» WHAT IS REQUIRED
Without the pictures, output all of the data exactly.

:::

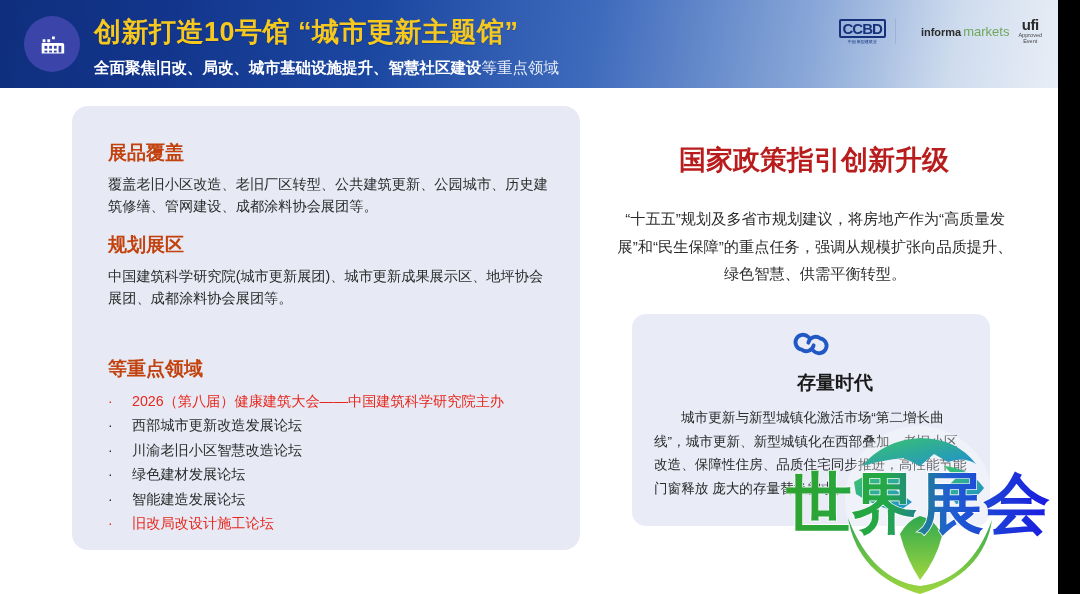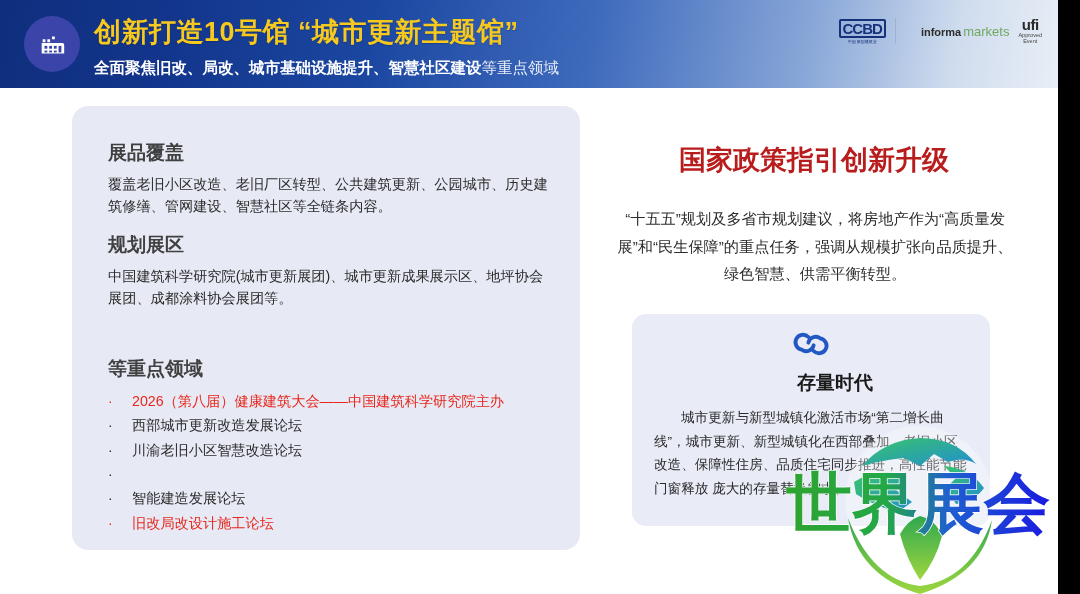--- a/index.html
+++ b/index.html
@@ -62,21 +62,21 @@
   .brand .ufi .u{ font-size:15px; font-weight:bold; color:#2b2b2b; letter-spacing:-.5px; }
   .brand .ufi .ap{ font-size:5.5px; color:#444; }
 
   
   .left-card{
     position:absolute; left:72px; top:106px; width:508px; height:444px;
     background:#e7eaf5; border-radius:16px; z-index:10;
   }
   .sec{ position:absolute; left:36px; }
   .sec-title{
-    font-size:19px; font-weight:bold; color:#404040; margin-bottom:7px;
+    font-size:19px; font-weight:bold; color:#c2410c; margin-bottom:7px;
   }
   .sec-body{
     font-size:14.2px; color:#2b2b2b; line-height:1.58; width:446px;
   }
   #sec-exhibits{ top:34px; }
   #sec-zones{ top:126px; }
   #sec-forums{ top:250px; }
 
   .bullets{ list-style:none; margin-top:4px; }
   .bullets li{
@@ -170,21 +170,21 @@
         <div class="ap">Approved</div>
         <div class="ap">Event</div>
       </div>
     </div>
   </div>
 
   <div class="left-card">
 
     <div class="sec" id="sec-exhibits">
       <div class="sec-title">展品覆盖</div>
-      <div class="sec-body">覆盖老旧小区改造、老旧厂区转型、公共建筑更新、公园城市、历史建筑修缮、管网建设、智慧社区等全链条内容。</div>
+      <div class="sec-body">覆盖老旧小区改造、老旧厂区转型、公共建筑更新、公园城市、历史建筑修缮、管网建设、成都涂料协会展团等。</div>
     </div>
 
     <div class="sec" id="sec-zones">
       <div class="sec-title">规划展区</div>
       <div class="sec-body">中国建筑科学研究院(城市更新展团)、城市更新成果展示区、地坪协会展团、成都涂料协会展团等。</div>
     </div>
 
     <div class="sec" id="sec-forums">
       <div class="sec-title">等重点领域</div>
       <ul class="bullets">
@@ -195,20 +195,21 @@
         <li>
             <span class="dot">·</span>
             <span class="txt">西部城市更新改造发展论坛</span>
           </li>
         <li>
             <span class="dot">·</span>
             <span class="txt">川渝老旧小区智慧改造论坛</span>
           </li>
         <li>
             <span class="dot">·</span>
+            <span class="txt">绿色建材发展论坛</span>
           </li>
         <li>
             <span class="dot">·</span>
             <span class="txt">智能建造发展论坛</span>
           </li>
         <li class="hl">
             <span class="dot">·</span>
             <span class="txt">旧改局改设计施工论坛</span>
           </li>
       </ul>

:::

» ANSWER FOR THE TASK
--- a/index.html
+++ b/index.html
@@ -62,21 +62,21 @@
   .brand .ufi .u{ font-size:15px; font-weight:bold; color:#2b2b2b; letter-spacing:-.5px; }
   .brand .ufi .ap{ font-size:5.5px; color:#444; }
 
   
   .left-card{
     position:absolute; left:72px; top:106px; width:508px; height:444px;
     background:#e7eaf5; border-radius:16px; z-index:10;
   }
   .sec{ position:absolute; left:36px; }
   .sec-title{
-    font-size:19px; font-weight:bold; color:#404040; margin-bottom:7px;
+    font-size:19px; font-weight:bold; color:#c2410c; margin-bottom:7px;
   }
   .sec-body{
     font-size:14.2px; color:#2b2b2b; line-height:1.58; width:446px;
   }
   #sec-exhibits{ top:34px; }
   #sec-zones{ top:126px; }
   #sec-forums{ top:250px; }
 
   .bullets{ list-style:none; margin-top:4px; }
   .bullets li{
@@ -170,21 +170,21 @@
         <div class="ap">Approved</div>
         <div class="ap">Event</div>
       </div>
     </div>
   </div>
 
   <div class="left-card">
 
     <div class="sec" id="sec-exhibits">
       <div class="sec-title">展品覆盖</div>
-      <div class="sec-body">覆盖老旧小区改造、老旧厂区转型、公共建筑更新、公园城市、历史建筑修缮、管网建设、智慧社区等全链条内容。</div>
+      <div class="sec-body">覆盖老旧小区改造、老旧厂区转型、公共建筑更新、公园城市、历史建筑修缮、管网建设、成都涂料协会展团等。</div>
     </div>
 
     <div class="sec" id="sec-zones">
       <div class="sec-title">规划展区</div>
       <div class="sec-body">中国建筑科学研究院(城市更新展团)、城市更新成果展示区、地坪协会展团、成都涂料协会展团等。</div>
     </div>
 
     <div class="sec" id="sec-forums">
       <div class="sec-title">等重点领域</div>
       <ul class="bullets">
@@ -195,20 +195,21 @@
         <li>
             <span class="dot">·</span>
             <span class="txt">西部城市更新改造发展论坛</span>
           </li>
         <li>
             <span class="dot">·</span>
             <span class="txt">川渝老旧小区智慧改造论坛</span>
           </li>
         <li>
             <span class="dot">·</span>
+            <span class="txt">绿色建材发展论坛</span>
           </li>
         <li>
             <span class="dot">·</span>
             <span class="txt">智能建造发展论坛</span>
           </li>
         <li class="hl">
             <span class="dot">·</span>
             <span class="txt">旧改局改设计施工论坛</span>
           </li>
       </ul>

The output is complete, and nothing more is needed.